Once paid, all fees shall be nonrefundable under all
circumstances.
SECTION 3.03 Eurodollar Lending
Unlawful . If any Investor or Program Support Provider
shall determine that any Change in Law makes it unlawful, or any
Official Body asserts that it is unlawful, for any such Person to
fund or maintain any Advance as a Eurodollar Advance, the
obligation of such Person to fund or maintain any such Advance as a
Eurodollar Advance shall, upon such determination, forthwith be
suspended until such Person shall notify the Class A-1
Administrative Agent, the related Funding Agent and the Co-Issuers
that the circumstances causing such suspension no longer exist, and
all then outstanding Eurodollar Advances of such Person shall be
automatically converted into Base Rate Advances at the end of the
then current Eurodollar Interest Period with respect thereto or
sooner, if required by such law or assertion. If any
suspension occurs under this Section 3.03 with respect
to any Investor or Program Support Provider, the Co-Issuers may
replace every member (but not any subset thereof) of the entire
related Investor Group by giving written notice to each member of
such Investor Group and the Class A-1 Administrative Agent
designating one or more Persons that are willing and able to
purchase each member of such Investor Group’s rights and
obligations under this Agreement for a purchase price that with
respect to each such member of such Investor Group will equal the
amount owed to each such member of such Investor Group with respect
to the Series 2007-1 Class A-1 Advance Notes (whether
arising under the Indenture, this Agreement, the Series 2007-1
Class A-1 Advance Notes or otherwise, including any Breakage
Amounts). Upon receipt of such written notice, each member of
such Investor Group shall assign its rights and obligations under
this Agreement pursuant to and in accordance with Sections
9.17(a) , (b), (c) , and (d) as
applicable, in consideration for such purchase price and at the
reasonable expense of the Co-Issuers (including, without
limitation, the reasonable documented fees and out-of-pocket
expenses of counsel to each such member); provided
,
25
however , that no member of such Investor Group shall
be obligated to assign any of its rights and obligations under this
Agreement if the purchase price to be paid to such member is not at
least equal to the amount owed to such member with respect to the
Series 2007-1 Class A-1 Advance Notes (whether arising
under the Indenture, this Agreement, the Series 2007-1
Class A-1 Advance Notes or otherwise, including any Breakage
Amounts).
SECTION 3.04 Deposits
Unavailable . If the Class A-1 Administrative Agent
shall have determined that:
(a)
by reason of circumstances
affecting the relevant market, adequate and reasonable means do not
exist for ascertaining the interest rate applicable hereunder to
the Eurodollar Advances; or
(b)
with respect to any
interest rate otherwise applicable hereunder to any Eurodollar
Advances the Eurodollar Interest Period for which has not then
commenced, Investor Groups holding in the aggregate more than 50%
of the Eurodollar Advances have determined that such interest rate
will not adequately and fairly reflect the cost to them of funding,
agreeing to fund or maintaining such Eurodollar Advances for such
Eurodollar Interest Period,
then, upon notice from the Class A-1
Administrative Agent to the Funding Agents and the Co-Issuers, the
obligations of the Investors to fund or maintain any Advance as a
Eurodollar Advance after the end of the then current Eurodollar
Interest Period, if any, with respect thereto shall forthwith be
suspended until the Class A-1 Administrative Agent has
notified the Funding Agents and the Co-Issuers that the
circumstances causing such suspension no longer exist.

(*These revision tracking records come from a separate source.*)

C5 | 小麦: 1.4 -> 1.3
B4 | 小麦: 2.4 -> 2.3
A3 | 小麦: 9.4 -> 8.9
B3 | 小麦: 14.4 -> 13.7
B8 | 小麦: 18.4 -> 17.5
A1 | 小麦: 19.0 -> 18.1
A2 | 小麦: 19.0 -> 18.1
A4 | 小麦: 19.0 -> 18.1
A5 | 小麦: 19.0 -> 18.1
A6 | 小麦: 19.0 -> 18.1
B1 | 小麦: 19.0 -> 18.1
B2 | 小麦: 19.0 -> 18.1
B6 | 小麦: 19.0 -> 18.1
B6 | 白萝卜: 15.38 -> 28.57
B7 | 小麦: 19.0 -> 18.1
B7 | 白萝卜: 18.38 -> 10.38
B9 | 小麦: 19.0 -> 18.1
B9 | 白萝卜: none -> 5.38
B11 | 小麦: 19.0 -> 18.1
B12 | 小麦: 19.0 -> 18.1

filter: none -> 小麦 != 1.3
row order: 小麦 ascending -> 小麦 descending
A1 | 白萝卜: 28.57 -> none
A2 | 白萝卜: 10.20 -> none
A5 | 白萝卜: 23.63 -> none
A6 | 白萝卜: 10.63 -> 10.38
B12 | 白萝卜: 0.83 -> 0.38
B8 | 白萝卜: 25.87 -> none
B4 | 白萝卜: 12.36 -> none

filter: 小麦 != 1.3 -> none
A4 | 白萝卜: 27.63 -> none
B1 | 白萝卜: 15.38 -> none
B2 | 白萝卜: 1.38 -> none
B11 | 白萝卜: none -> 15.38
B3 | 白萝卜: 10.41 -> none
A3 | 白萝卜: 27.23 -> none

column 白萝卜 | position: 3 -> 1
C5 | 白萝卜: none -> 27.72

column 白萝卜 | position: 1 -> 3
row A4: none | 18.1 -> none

SECTION 3.05 Increased Costs,
etc . The Co-Issuers jointly and severally agree to
reimburse each Investor and any Program Support Provider (each, an
“ Affected Person ”, which term, for purposes of
Sections 3.07 and 3.08 , shall also include the
Swingline Lender and the L/C Issuing Bank) for any increase in the
cost of, or any reduction in the amount of any sum receivable by
any such Affected Person, including reductions in the rate of
return on such Affected Person’s capital, in respect of
funding or maintaining (or of its obligation to fund or maintain)
any Advances as Eurodollar Advances that arise in connection with
any Changes in Law, except for such Changes in Law with respect to
increased capital costs and taxes which are governed by
Sections 3.07 and 3.08 , respectively (whether
or not amounts are payable thereunder in respect thereof).
Each such demand shall be provided to the related Funding Agent and
the Co-Issuers in writing and shall state, in reasonable detail,
the reasons therefor and the additional amount required fully to
compensate such Affected Person for such increased cost or reduced
amount or return. Such additional amounts (“
Increased Costs ”) shall be payable by the Co-Issuers
to such Funding Agent and by such Funding Agent directly to such
Affected Person on or before 15 days after the Co-Issuers’
receipt of such notice, and such notice shall, in the absence of
manifest error, be conclusive and binding on the Co-Issuers.
The applicable Funding Agent shall give the Co-Issuers and the
Servicer prompt written notice of any event which results in
Increased Costs ( provided , that such
26
Funding Agent shall be obligated to deliver
such written notice only upon such Funding Agent’s obtaining
actual knowledge of the accurate and complete amount of such
Increased Costs) and the Co-Issuers shall have no liability for any
Increased Costs which accrue more than 365 days prior to the time
the applicable Funding Agent gives such notice.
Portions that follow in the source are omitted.